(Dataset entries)
----

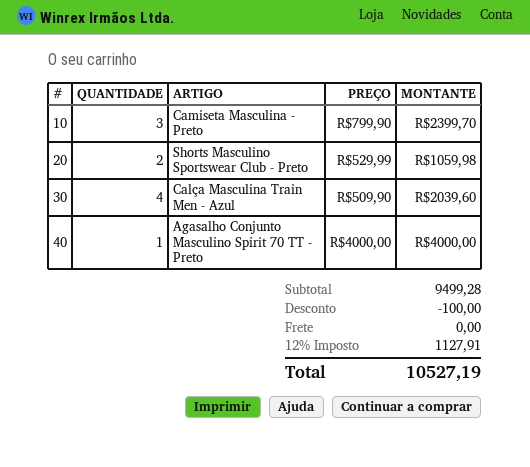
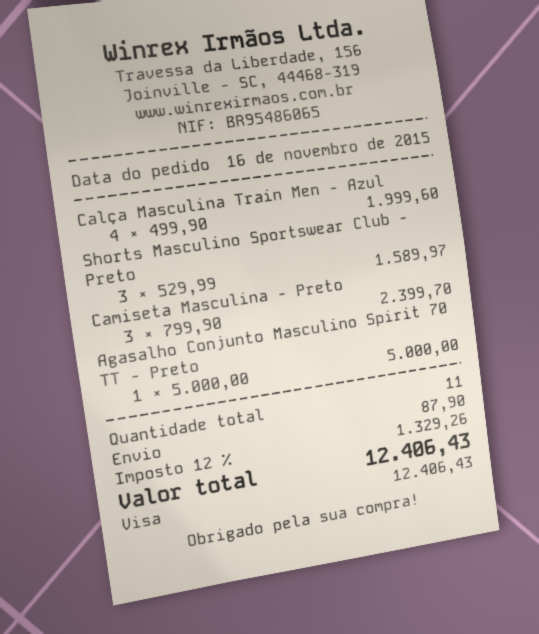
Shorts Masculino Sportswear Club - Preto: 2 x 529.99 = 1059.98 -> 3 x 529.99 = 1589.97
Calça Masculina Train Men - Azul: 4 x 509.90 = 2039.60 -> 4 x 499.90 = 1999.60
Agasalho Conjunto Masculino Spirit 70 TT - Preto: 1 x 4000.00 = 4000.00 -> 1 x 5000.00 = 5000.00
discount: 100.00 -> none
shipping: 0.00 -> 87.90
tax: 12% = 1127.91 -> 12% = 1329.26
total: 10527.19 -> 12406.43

----

### INSTRUCTIONS FOR THE TASK:
The output should consist only of the lines from the one with "Agasalho Conjunto Masculino" through the final line of the records above, exactly.

### EXERCISE SOLUTION:
Agasalho Conjunto Masculino Spirit 70 TT - Preto: 1 x 4000.00 = 4000.00 -> 1 x 5000.00 = 5000.00
discount: 100.00 -> none
shipping: 0.00 -> 87.90
tax: 12% = 1127.91 -> 12% = 1329.26
total: 10527.19 -> 12406.43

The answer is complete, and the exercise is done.